Órgão responsável pela publicação dos diários oficiais e pela impressão de materiais gráficos

A Assembleia Legislativa do Paraná aprovou em primeiro turno, na sessão plenário remota desta segunda-feira (16), o projeto de lei 608/2020, do Governo do Estado, que prevê a extinção do Departamento de Imprensa Oficial do Estado (DIOE), órgão responsável pela publicação dos diários oficiais, publicidade legal, suplemento de concursos e pela impressão de materiais gráficos. O texto avançou após receber 36 votos favoráveis e oito contrários.
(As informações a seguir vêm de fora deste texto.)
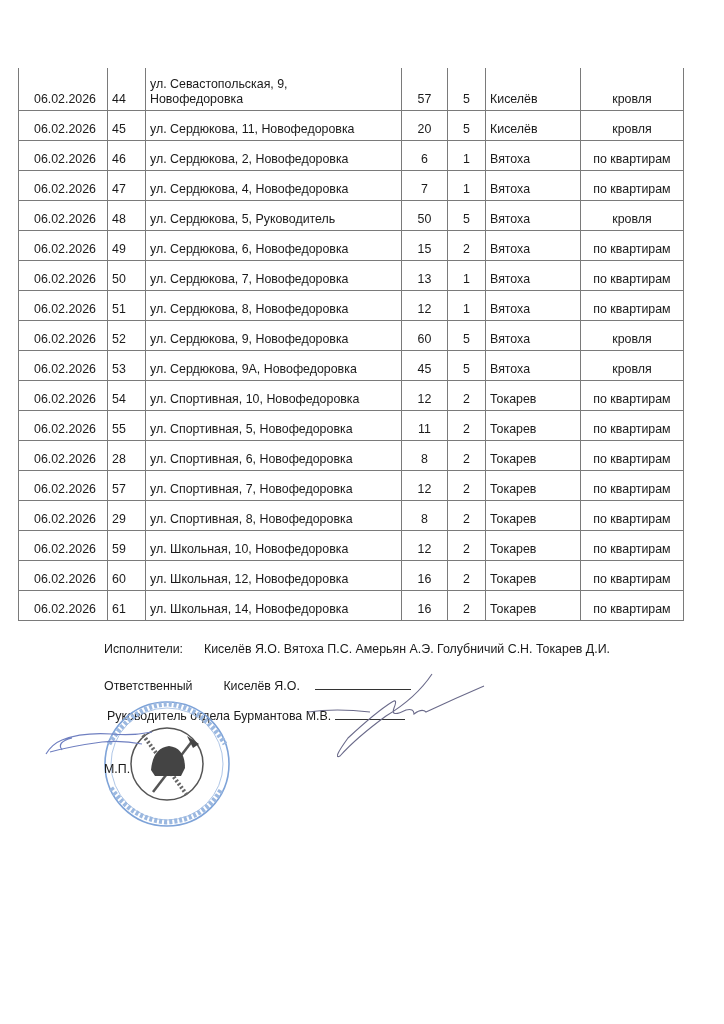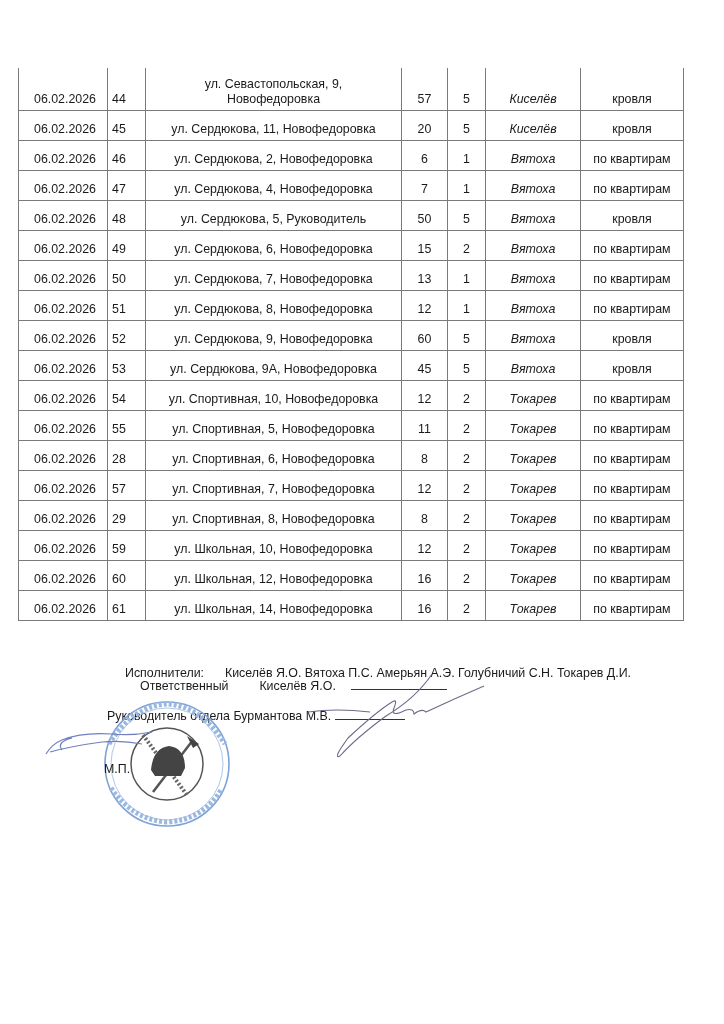--- a/index.html
+++ b/index.html
@@ -10,7 +10,7 @@
   .tbl tr:first-child td { border-top:none; height:39px; }
   .c-date { width:76px; text-align:center; padding-left:8px !important; }
   .c-num { width:29px; }
-  .c-addr { width:247px; text-align:center; }
+  .c-addr { width:247px; text-align:left; }
   .c-v1 { width:37px; text-align:center; }
   .c-v2 { width:29px; text-align:center; }
   .c-name { width:86px; text-align:center;font-style:italic; }

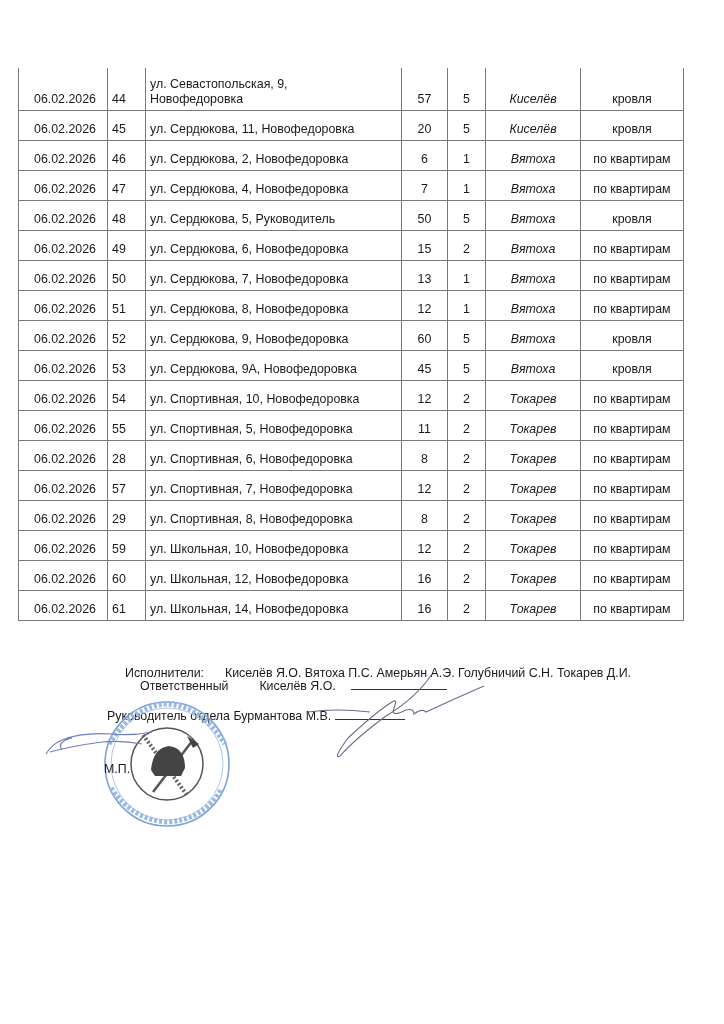--- a/index.html
+++ b/index.html
@@ -13,7 +13,7 @@
   .c-addr { width:247px; text-align:left; }
   .c-v1 { width:37px; text-align:center; }
   .c-v2 { width:29px; text-align:center; }
-  .c-name { width:86px; text-align:center;font-style:italic; }
+  .c-name { width:86px; text-align:left; }
   .c-type { width:94px; text-align:center; white-space:nowrap; }
   .footer-line { position:absolute; font-size:12.4px; white-space:nowrap; }
   .blank { display:inline-block; border-bottom:1px solid #333; height:11px; vertical-align:baseline; }

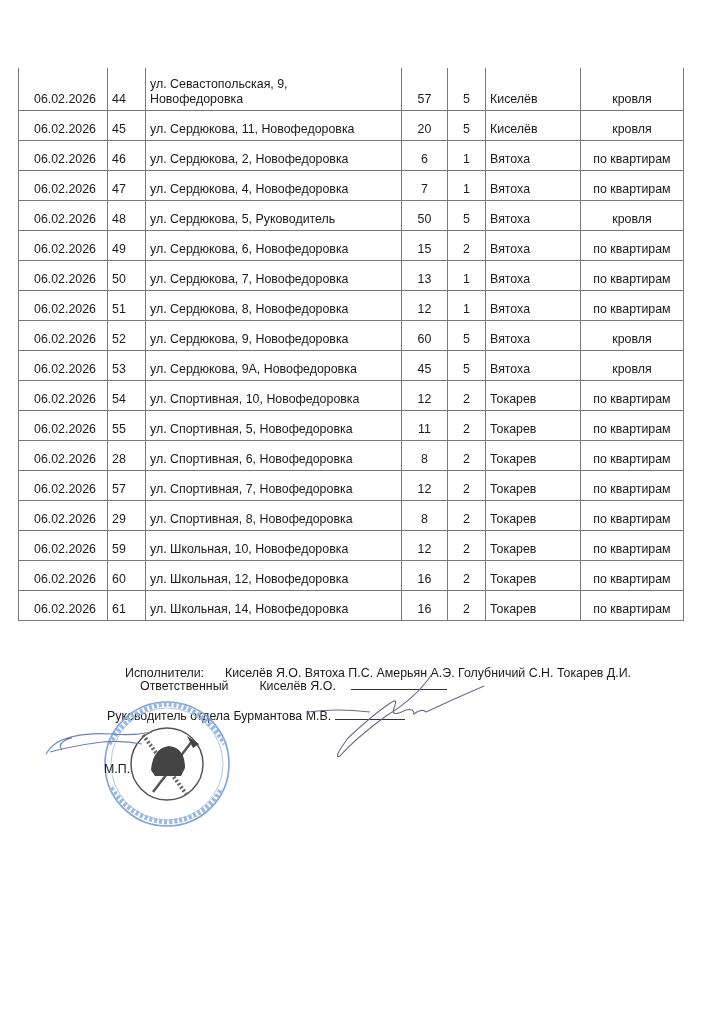--- a/index.html
+++ b/index.html
@@ -207,7 +207,7 @@
 </tbody>
 </table>
 
-<div class="footer-line" style="left:104px; top:666px;margin-left:21px;">
+<div class="footer-line" style="left:104px; top:642px;">
   <span>Исполнители:</span>
   <span style="display:inline-block;width:14px;"></span>
   <span>Киселёв Я.О. Вятоха П.С. Амерьян А.Э. Голубничий С.Н. Токарев Д.И.</span>

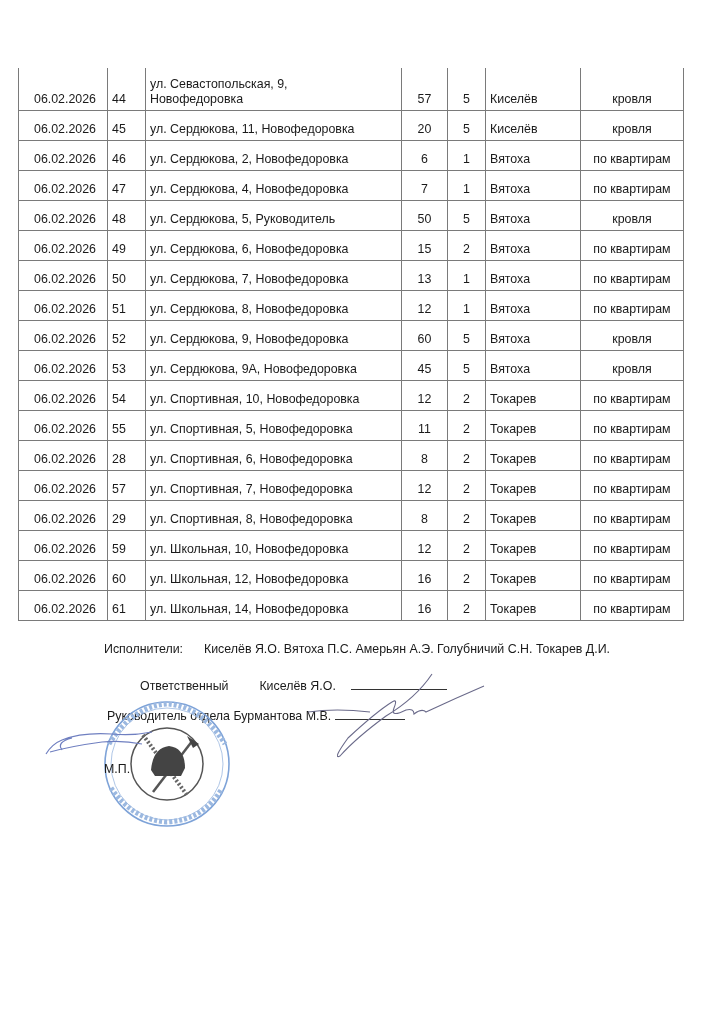--- a/index.html
+++ b/index.html
@@ -213,7 +213,7 @@
   <span>Киселёв Я.О. Вятоха П.С. Амерьян А.Э. Голубничий С.Н. Токарев Д.И.</span>
 </div>
 
-<div class="footer-line" style="left:104px; top:678px;margin-left:36px;">
+<div class="footer-line" style="left:104px; top:678px;">
   <span>Ответственный</span>
   <span style="display:inline-block;width:24px;"></span>
   <span>Киселёв Я.О.</span>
De acordo com o Executivo, a decisão de encerrar as atividades do DIOE partiu do Conselho de Administração da Imprensa Oficial após um estudo para analisar o reposicionamento estratégico da autarquia. No levantamento, foi constatado que o parque gráfico é deficitário e que a divisão responsável pelas publicações oficiais, disponibilizadas por meio eletrônico desde 2004, poderia ser incorporada à administração direta, compondo a estrutura da Casa Civil.

Segundo dados do Poder Executivo, as receitas arrecadadas atualmente com as impressões mal cobrem os gastos do parque gráfico, que em 2019 chegaram a R$ 4,2 milhões. Somente dois contratos de manutenção dos maquinários vigente até outubro deste ano, diz a justificativa do texto, custaram R$ 1,2 milhão. Ainda segundo o Governo, a alienação do parque gráfico pode render à Administração Estadual cerca de R$ 4,8 milhões.

A proposta do Governo prevê que parte dos cargos em comissão também sejam extintos. Os funcionários do Quadro Próprio serão realocados em outros setores do Estado, de acordo com a definição da Secretaria de Estado da Administração e Previdência. Os demais cargos devem ser absorvidos pela Casa Civil, para continuar o trabalho relacionado às publicações oficiais.

Bens A extinção da autarquia também vai refletir na produção de materiais gráficos institucionais do Governo do Estado, diz o projeto.  A proposta é que a maioria seja digital, não mais impressa, trazendo ainda mais economia aos cofres públicos. Quando houver necessidade de impressão, será feita por licitação, buscando o menor preço.   

Ainda segundo o texto, os móveis, materiais e equipamentos da Imprensa Oficial serão integrados ao Patrimônio do Estado. Após a realização de um inventário, a Casa Civil, referendada pela Secretaria da Administração, dará a destinação devida aos bens.

A proposição prevê que, com o fechamento da produção gráfica, as impressoras e demais maquinários da gráfica, bem como a frota de veículos inservíveis, deverão ser leiloados ou repassados para outras instituições. O prédio onde funciona o parque de máquinas poderá receber outros órgãos de governo, diminuindo os gastos do Estado com locação de imóveis, segundo o Executivo.